For every record, give an exact copy that has no pictures in it.

Front-end code change data
◆ ◆ ◆ ◆ ◆

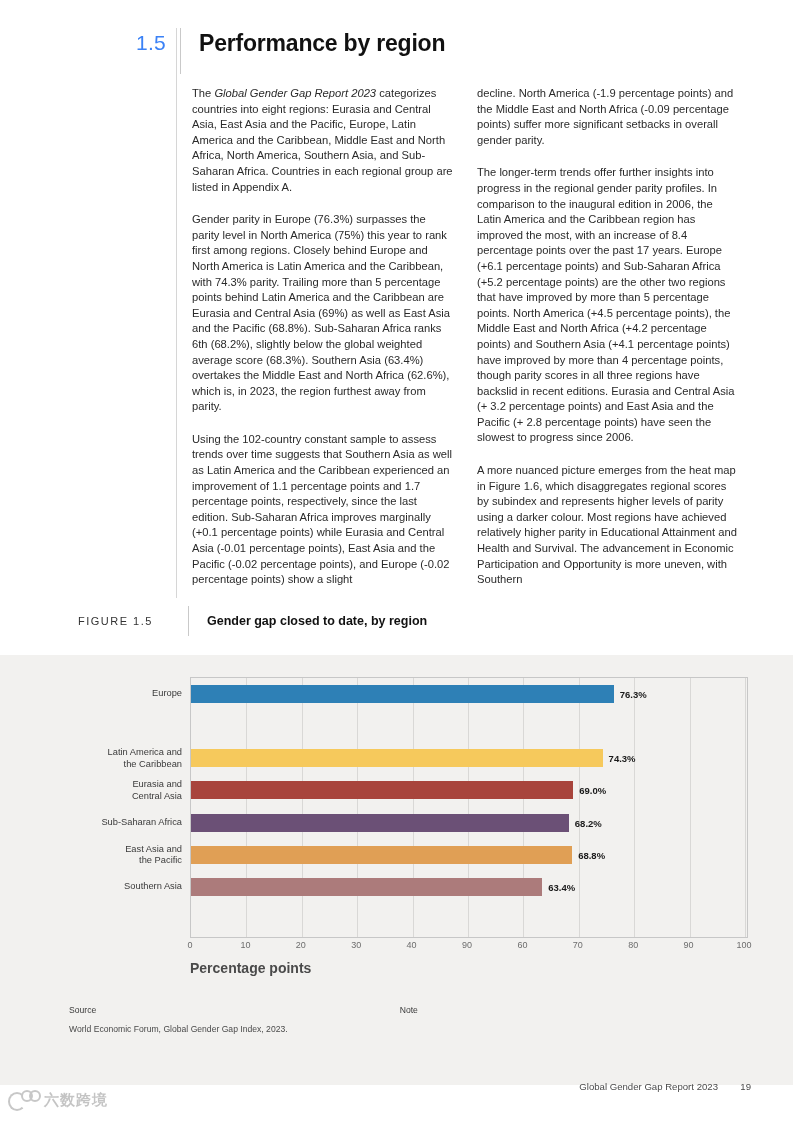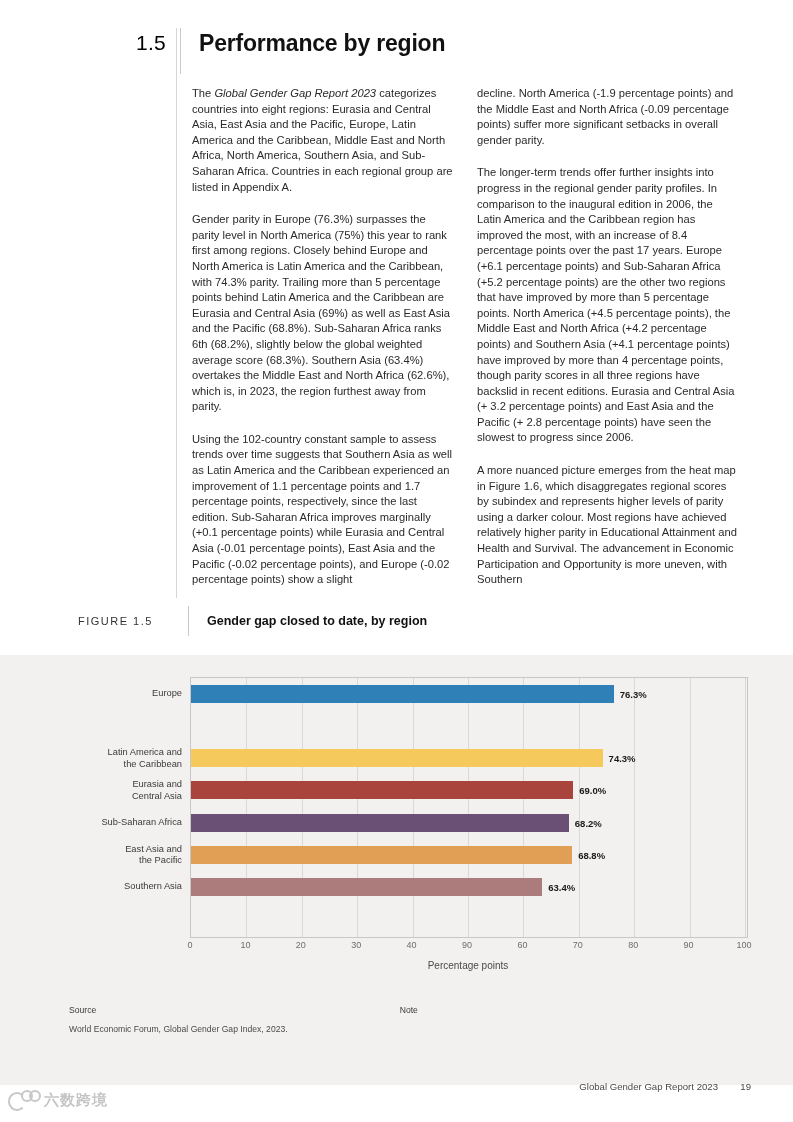--- a/index.html
+++ b/index.html
@@ -19,7 +19,7 @@
     display:flex;align-items:flex-start;
   }
   .sec-num{
-    font-size:21px;color:#000000;letter-spacing:.2px;
+    font-size:21px;color:#3b82f6;letter-spacing:.2px;
     line-height:30px;width:40px;font-weight:400;
   }
   .sec-rule{

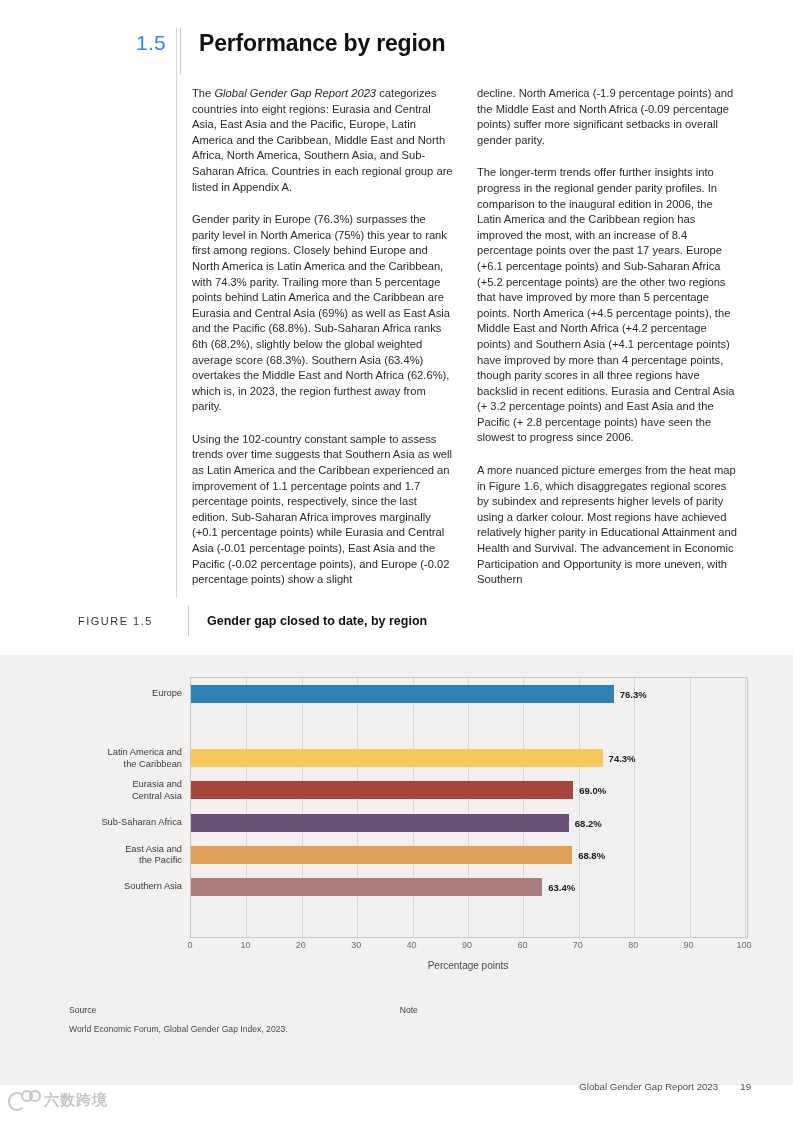--- a/index.html
+++ b/index.html
@@ -101,7 +101,7 @@
   }
   .xaxis-title{
     position:absolute;left:190px;top:305px;width:556px;
-    text-align:center;font-size:10px;font-weight:400;color:#4a4a4a;
+    font-size:14px;font-weight:700;color:#4a4a4a;
   }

◆ ◆ ◆ ◆ ◆

# RESPONSE TO THIS TASK
--- a/index.html
+++ b/index.html
@@ -19,7 +19,7 @@
     display:flex;align-items:flex-start;
   }
   .sec-num{
-    font-size:21px;color:#000000;letter-spacing:.2px;
+    font-size:21px;color:#3b82f6;letter-spacing:.2px;
     line-height:30px;width:40px;font-weight:400;
   }
   .sec-rule{

--- a/index.html
+++ b/index.html
@@ -101,7 +101,7 @@
   }
   .xaxis-title{
     position:absolute;left:190px;top:305px;width:556px;
-    text-align:center;font-size:10px;font-weight:400;color:#4a4a4a;
+    font-size:14px;font-weight:700;color:#4a4a4a;
   }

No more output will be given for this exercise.